With the term spatial (or geospatial) data we describe data or information identified by a geographic location on Earth. Spatial data are, therefore, described with coordinates and the information contained; this characteristic allow them to be mapped, visualized and analysed with applications like Geographic Information Systems (GIS).
Common spatial data are generally divided in two categories: raster and vector. A raster consists of a matrix of cells (or pixels) organized into rows and columns (or a grid), where each cell contains a value representing information. One of the most common example of a raster is a satellite image, where each pixel is described by a number and a specific location on the surface. Therefore, raster data are used to present continuous information, e.g. land cover, temperature and height. Vector data are used to represent discrete features through points, lines or polygons. Features like rivers, lakes, boundaries and punctual information are generally represented by vectors data.
With the Big Data revolution, massive amounts of geospatial data are being collected at a rate that increases every day so that a new term was coined to describe the union of Big Data and Spatial Data: Spatial Big Data (SBD).
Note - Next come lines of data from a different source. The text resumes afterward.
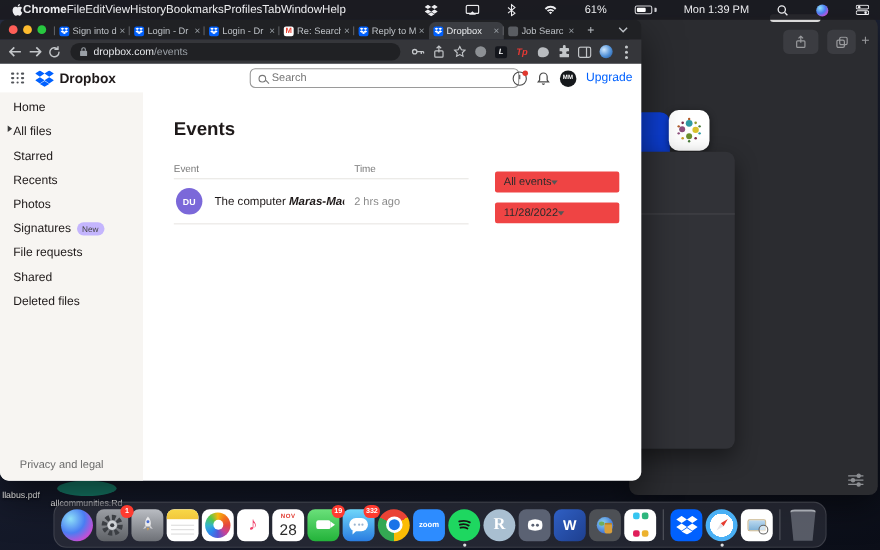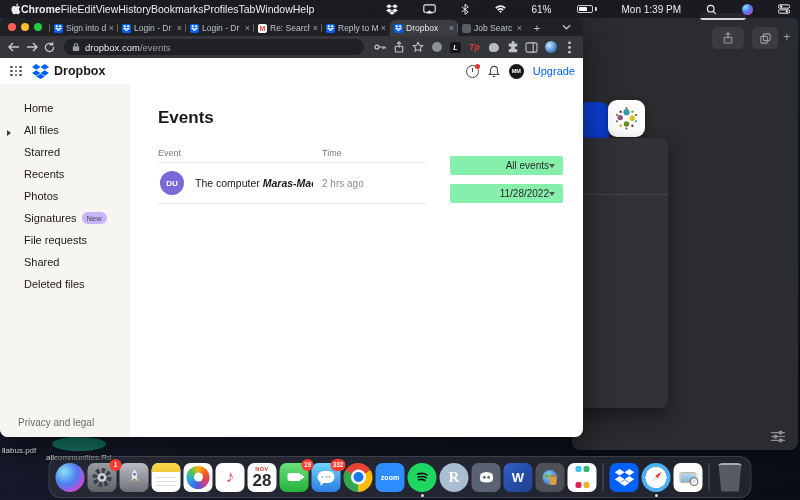--- a/index.html
+++ b/index.html
@@ -449,6 +449,10 @@
           </svg>
         <span class="db-brand">Dropbox</span>
       </div>
+      <div class="db-search">
+        <span class="mag"></span>
+        <input placeholder="Search" style="">
+      </div>
       <div class="db-right">
         <span class="clockic">
             <span class="reddot"></span>

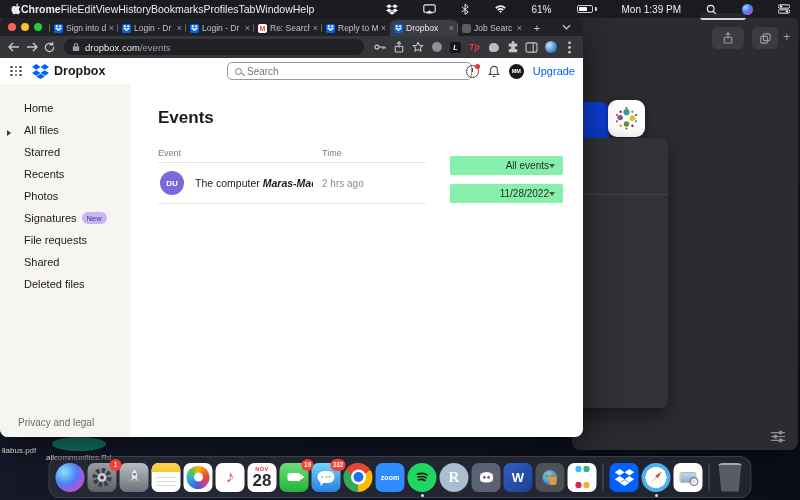--- a/index.html
+++ b/index.html
@@ -90,7 +90,7 @@
 .upgrade{font-size:11px;color:#0061fe}
 .db-body{position:absolute;top:26px;bottom:0;left:0;right:0;display:flex}
 .db-side{width:130px;background:#f7f5f2;padding-top:8px;position:relative;font-size:11px;color:#1e1919}
-.sb-item{height:22px;display:flex;align-items:flex-end;padding-left:24px;position:relative}
+.sb-item{height:22px;display:flex;align-items:flex-start;padding-left:12px;position:relative}
 .sb-car{position:absolute;left:7px;width:0;height:0;border-left:4px solid #3b3b3b;border-top:3.5px solid transparent;border-bottom:3.5px solid transparent}
 .sb-badge{margin-left:5px;background:#c4b5fd;border-radius:7px;font-size:7.5px;padding:1.5px 5px;color:#454545}
 .sb-footer{position:absolute;bottom:9px;left:18px;font-size:10px;color:#6b6b6b}

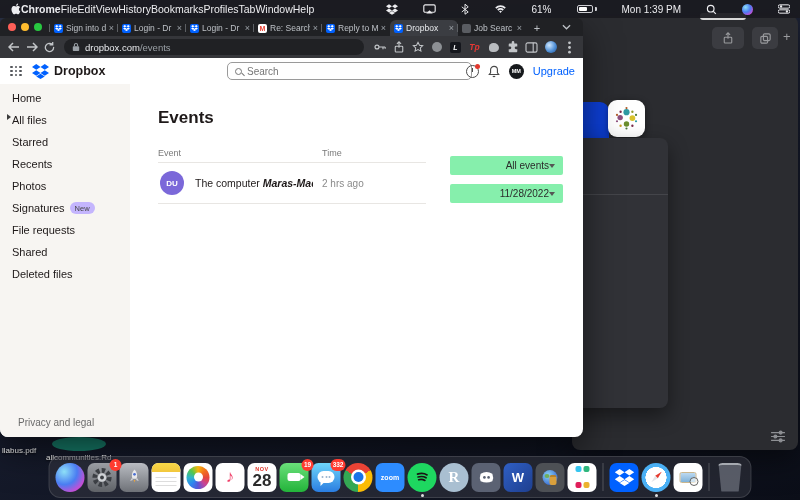--- a/index.html
+++ b/index.html
@@ -106,8 +106,8 @@
 .ev-text{margin-left:11px;font-size:10.5px;color:#1e1919;white-space:nowrap;width:118px;overflow:hidden}
 .ev-device{font-style:italic;font-weight:600}
 .ev-time{position:absolute;left:164px;font-size:10px;color:#8a8a8a}
-.filter{position:absolute;left:320px;width:113px;height:19px;background:#86efac;border-radius:2px;
-font-size:10px;color:#2b2b2b;display:flex;align-items:center;justify-content:flex-end;padding:0 8px}
+.filter{position:absolute;left:320px;width:113px;height:19px;background:#ef4444;border-radius:2px;
+font-size:10px;color:#2b2b2b;display:flex;align-items:center;justify-content:flex-start;padding:0 8px}
 .f1{top:72px}.f2{top:100px}
 .caret{width:0;height:0;border-top:4px solid #555;border-left:3.5px solid transparent;border-right:3.5px solid transparent}
 

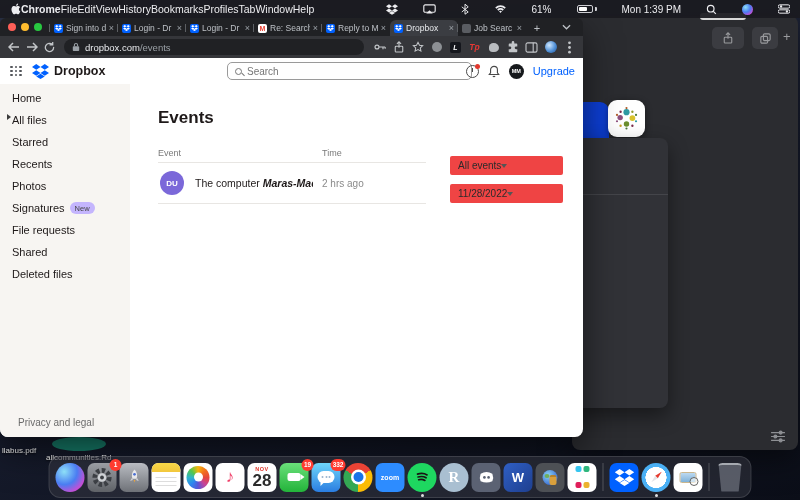--- a/index.html
+++ b/index.html
@@ -138,7 +138,7 @@
 .d-music{background:#fff;color:#f0426b;font-size:17px}
 .d-cal{background:#fff;flex-direction:column;line-height:1}
 .d-cal b{font-size:5.5px;color:#e0382e;letter-spacing:.5px;margin-top:2px}
-.d-cal s{text-decoration:none;font-size:17px;color:#2b2b2b;font-weight:700}
+.d-cal s{text-decoration:none;font-size:14px;color:#2b2b2b;font-weight:400}
 .d-face{background:linear-gradient(#6ae07a,#23b33a)}
 .cam{width:13px;height:8px;background:#fff;border-radius:2px;position:relative}
 .cam::after{content:"";position:absolute;right:-4px;top:1px;border-left:4px solid #fff;border-top:3px solid transparent;border-bottom:3px solid transparent}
Datasets for security applications do comply with the SBD definition. In more detail, the rapidly increasing volume, velocity, variety, veracity and value of data coming from spatial sources raises new issues such as the management of extremely large and complex datasets and their exploitation. Regarding the volume, the Sentinel satellites, the main European Earth Observation satellites, will deliver each day images on the order of terabytes (the sole Sentinel 1 and Sentinel 2 will deliver 2.6 Tb of images per day)
Data for security are not restricted to satellite images. Every data which can be associated to a geographic position can be used: aerial imagery (e.g. from Remotely Piloted Vehicles), intelligence sources, GPS data, media, public data, web-based communities, user-generated content, video sharing sites, wikis, blogs, other publicly available sources, etc.
On top of these data, applications like evacuation route planning, monitoring of critical infrastructures, surveillance and tracking for border security and maritime control are now possible. New challenges in infrastructure development, analytics capabilities and insights processes have therefore to be tackled in order to acquire, store, manage, query, analyse and disseminate this bulk of information.
Recent advances in technology aim to address these challenges. The emphasis is placed on developing generic, scalable and fault-tolerant systems that support distributed processing. The state-of-the-art in this direction is the lambda architecture, which is robust against hardware failures and human mistakes, while being able to serve a wide range of workloads and use cases. In essence, it supports two procedures: batch processing, which parallelizes off-line applications that handle large volumes of immutable data stored on disk, and speed processing, which extracts the most essential information from a stream of data in real time (i.e. with low latency). Many implementations of this architecture are publicly available on the Web, such as Apache Spark. The goal of BigDataEurope is to get the best of the available solutions and to combine them in an easy-to-use, versatile and robust infrastructure.